Lack of trajectory, and many safe shots, had piled up an eight on the 575 yard 17th. That killed all hope of an easy 95 and presented the chance for gambling with a wood second on the 18th. That shot, curved off into one of the shallow bunkers, laid the foundation for an ugly seven. But the 100 score was beaten and all wagers won.
This, remember, all happened to a woman golfer who played from the red markers, not the women’s tees. It does, I believe, prove my point and that Lido, tough as it can be made for the big hitters who go well back on the blue tees, is a truly reasonable golf course for those who want to play golf. For ordinary walking and club-swinging, the writer suggests a beach or polo field.
There were but two good putts holed, at the 3rd and 13th. And three taken on the 18th made a putt total of 35 which no good player counts as better than normal. The round, all told, was ordinary except in one phase. It did break 100 and that, as perusal of week-end score sheets anywhere proves, is better than average. However, the score was about what the reporter thought it would be — a score within reach of some 90% of all golfdom but not attained by more than half that. That is, if all putts are holed.
Lido is no flatterer. But one does get what he or she deserves. And whether the player be strong or weak, each stroke played is a precise golf shot and not just a fling at the ball.
Since the World War days there has been a demand for golf courses of the type that are extremely difficult for the best players but flattering to the poor. Courses of this type have no carries to be made from the tee, no bunkers to catch weakly hit or poorly judged seconds. This variety has little more than length from its elevated tees to its closely bunkered greens. The result is that ordinary golfers drive with abandon; hit second shots without aim or true consideration and do not begin the actual playing of golf until within reach of the greens.
Little by little these courses are being revamped to fit true golf.
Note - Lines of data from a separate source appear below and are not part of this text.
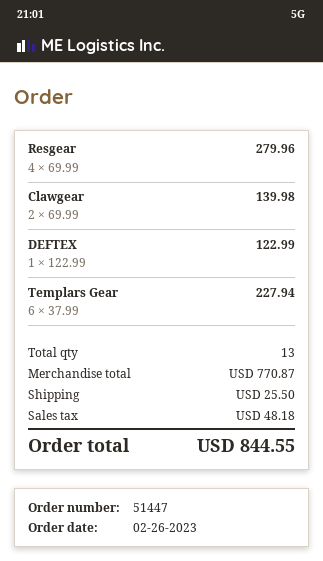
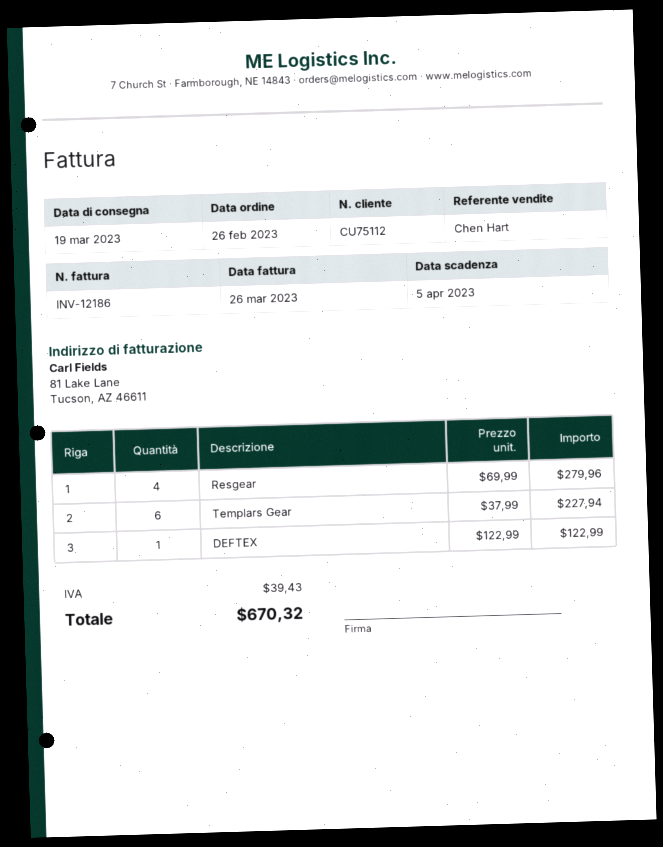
Clawgear: 2 x 69.99 = 139.98 -> none
shipping: 25.50 -> none
tax: 48.18 -> 39.43
total: 844.55 -> 670.32

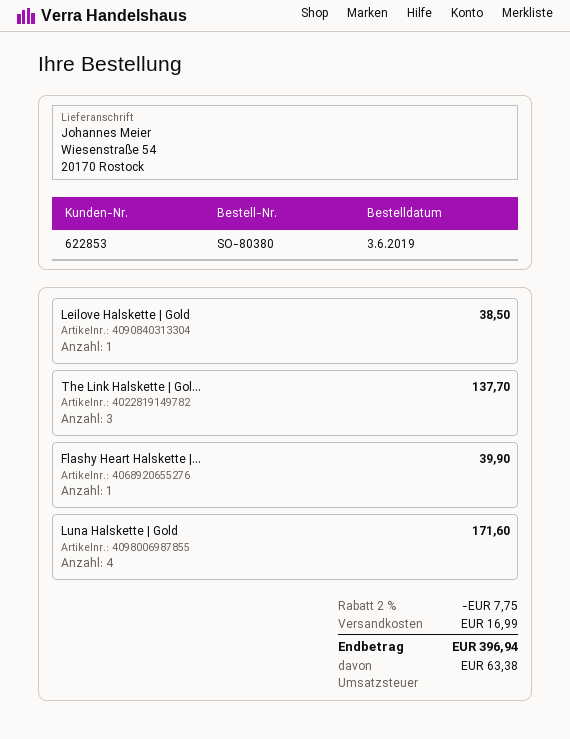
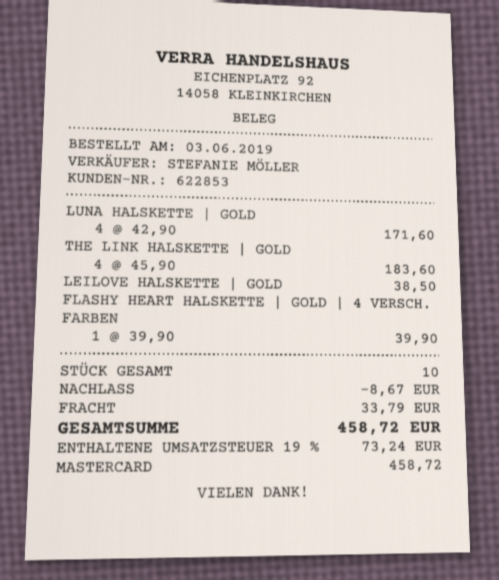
The Link Halskette | Gol...: 3 for 137.70 -> 4 for 183.60
discount: 7.75 -> 8.67
shipping: 16.99 -> 33.79
tax: 63.38 -> 73.24
total: 396.94 -> 458.72

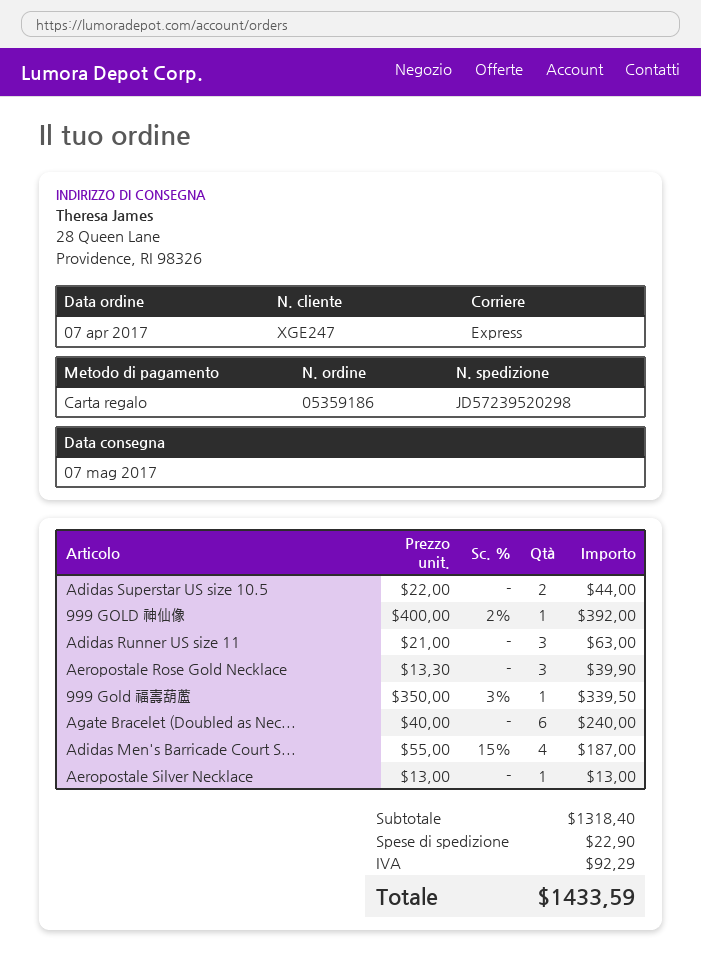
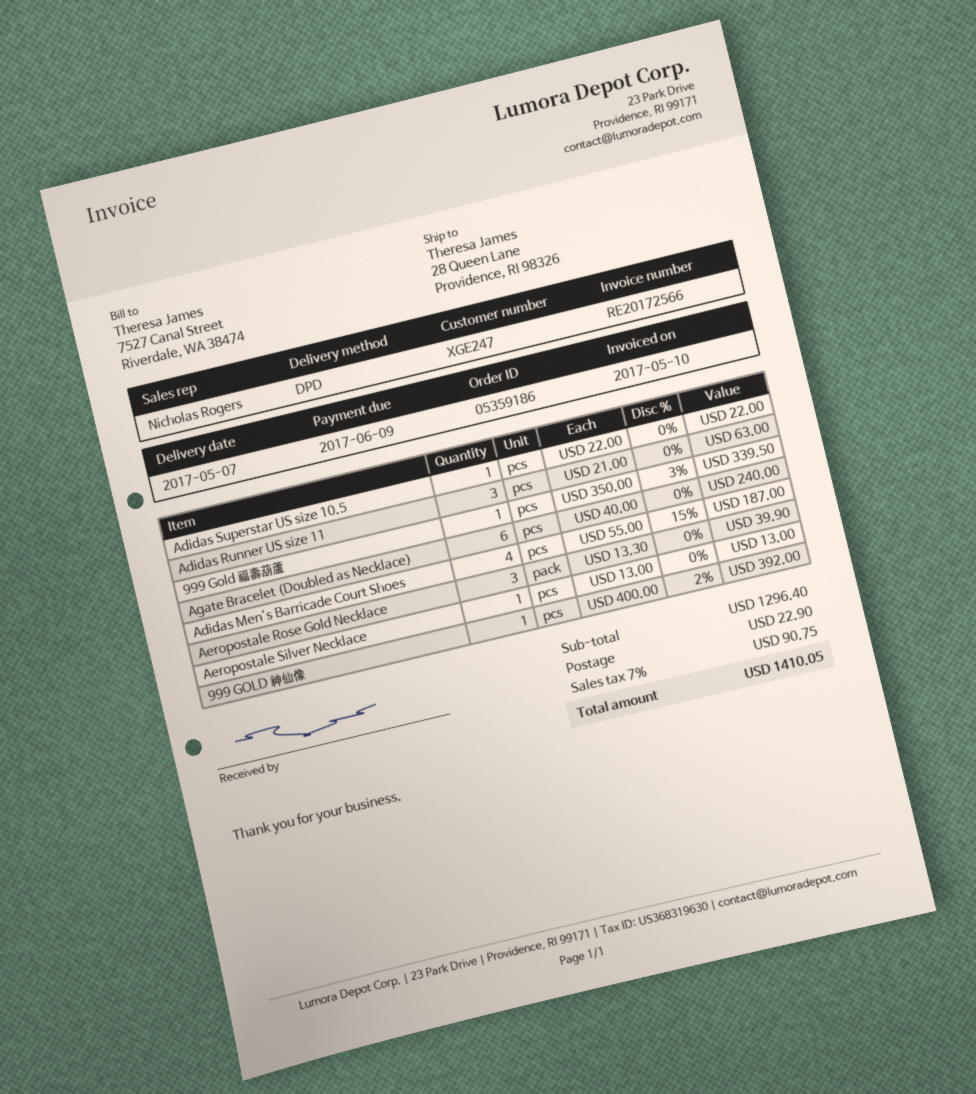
shipping method: express -> DPD
Adidas Superstar US size 10.5: 2 x 22.00 = 44.00 -> 1 x 22.00 = 22.00
subtotal: 1318.40 -> 1296.40
tax: 92.29 -> 90.75
total: 1433.59 -> 1410.05

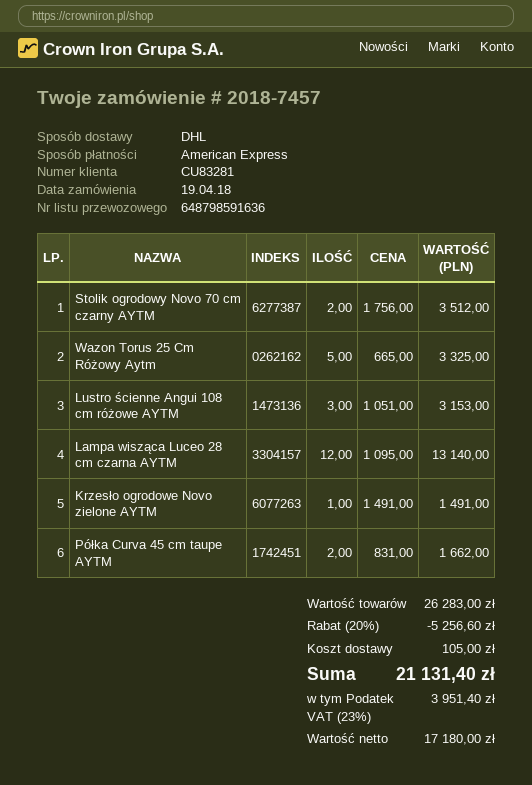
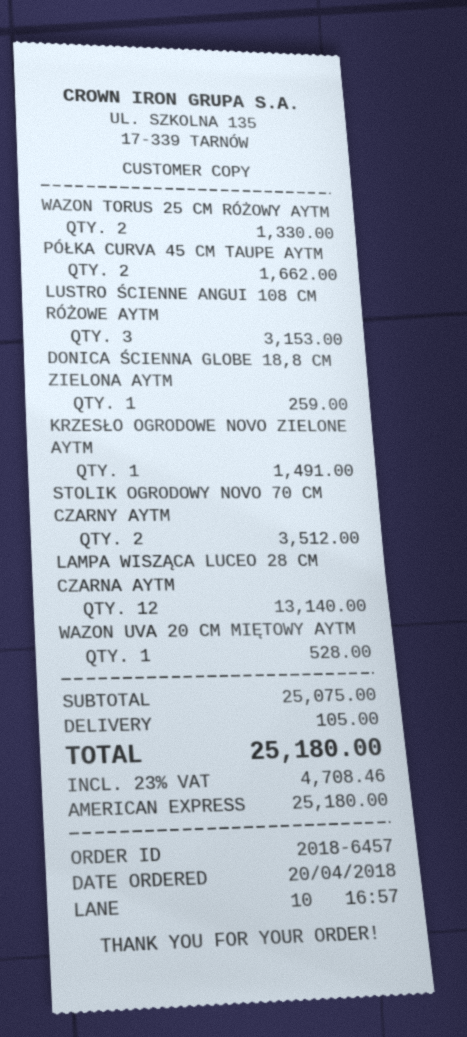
order number: 2018-7457 -> 2018-6457
order date: 2018-04-19 -> 2018-04-20
Wazon Torus 25 Cm Różowy Aytm: 5 for 3325.00 -> 2 for 1330.00
DONICA ŚCIENNA GLOBE 18,8 CM ZIELONA AYTM: none -> 1 for 259.00
WAZON UVA 20 CM MIĘTOWY AYTM: none -> 1 for 528.00
subtotal: 26283.00 -> 25075.00
discount: 20% = 5256.60 -> none
tax: 23% = 3951.40 -> 23% = 4708.46
total: 21131.40 -> 25180.00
Tees are being moved forward so that the greens will be within reach of the shots ordinary golfers should play. The result is higher scores but more golf shots.
So too is another idea dying, the one which demanded “scenery” and hills. Beautiful things, trees. But they have no place in golf. Any golf follower who has seen the way trees have ruined fairly good shots from one man’s clubs while acting as billiard cushions for the wild shots of another, knows that trees are golf’s most unfair hazard; a hazard wholly undependable and warranted only as safety measures to direct, never penalize, play.
Hills too, are losing their flavor. Not entirely because so many players haven’t the heart condition permitting long, steep uphill grinds and sudden down grades, but because golf is becoming wise to the fact that the game requires only gentle rises and slight slopes to introduce the variety of shots in the game.
The reporter whose work takes him to golf courses all over the country finds that other courses change frequently, Lido seldom. Lido needs no changing with each alteration in golf balls, with each improvement in clubs. Lido’s charm is not sheer length, it’s subtlety. Lido is a course for strong minds — not strong backs.